Yeah for me the simulation aspect is more my thing.
GT, Forza or even GRID are spot on as far as simulation goes, although GRID did have a slightly arcadey feel, it was still spot on as a racing game.


----------



## Darkwing (Sep 22, 2009)

I look for games with:

- Good Graphics

- An Open world environment

- Character, vehicle, and weapon customization

- Good optimization and compatibility ( I am a PC Gamer.)

- Map / World Creation

- Fair & Balanced Multiplayer with a good hacking detection system.

- A great and realistic atmosphere.

- Realism in general (Fun and accurate physics engine, Plant and Tree physics, Fire physics, wind physics, etc.)


----------



## Kajet (Sep 22, 2009)

Actually now that I think of it  I do keep an eye out for things like in-game customization, like Time Splitters' map maker, cause shit like that is awesome. Also things like Chrono Trigger's new game +

Of course stuff you can add like Morrowind/Oblivon/UT04 mods.


----------



## CryoScales (Sep 22, 2009)

Kajet said:


> Actually now that I think of it  I do keep an eye out for things like in-game customization, like Time Splitters' map maker, cause shit like that is awesome. Also things like Chrono Trigger's new game +



Map maker is usually in a game's SDK. That is usually released with most games on the PC. New Game plus isn't that revolutionary, really.
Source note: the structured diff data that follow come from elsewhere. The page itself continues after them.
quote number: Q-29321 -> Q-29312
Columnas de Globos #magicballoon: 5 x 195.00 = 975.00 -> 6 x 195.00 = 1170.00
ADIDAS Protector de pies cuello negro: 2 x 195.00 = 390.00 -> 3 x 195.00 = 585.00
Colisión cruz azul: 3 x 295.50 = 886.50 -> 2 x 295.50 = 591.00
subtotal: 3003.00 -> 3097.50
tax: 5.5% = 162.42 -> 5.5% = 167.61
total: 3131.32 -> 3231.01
As games ranging from Megaman to Mass Effect have New Game Plus.


----------



## xombiehamster (Sep 23, 2009)

I go first for how easy it is to learn to play the game.  It doesn't matter if the gameplay is innovative or if the story is the next Tale of Two Cities if I can't figure out how to play.

Those first two Fallout games?  Yeah.  I thought they stunk.  Portal, on the other hand, told me what buttons did what without making me sit through a boring description and then throwing me into the game with no real guidance.


----------



## CryoScales (Sep 23, 2009)

xombiehamster said:


> Those first two Fallout games?  Yeah.  I thought they stunk.  Portal, on the other hand, told me what buttons did what without making me sit through a boring description and then throwing me into the game with no real guidance.



So instead of learning the game as you go along, you'd rather the game hold your hand like a toddler and spoon feed you until you actually learn for yourself?


----------



## Tycho (Sep 23, 2009)

TUTORIALS SUCK.

RTFM.


----------



## Digitalpotato (Sep 23, 2009)

For something to motivate me to keep on playing, even when the game stops being fun and becomes tedious because you're at a boring part or everyone's least favourite level. 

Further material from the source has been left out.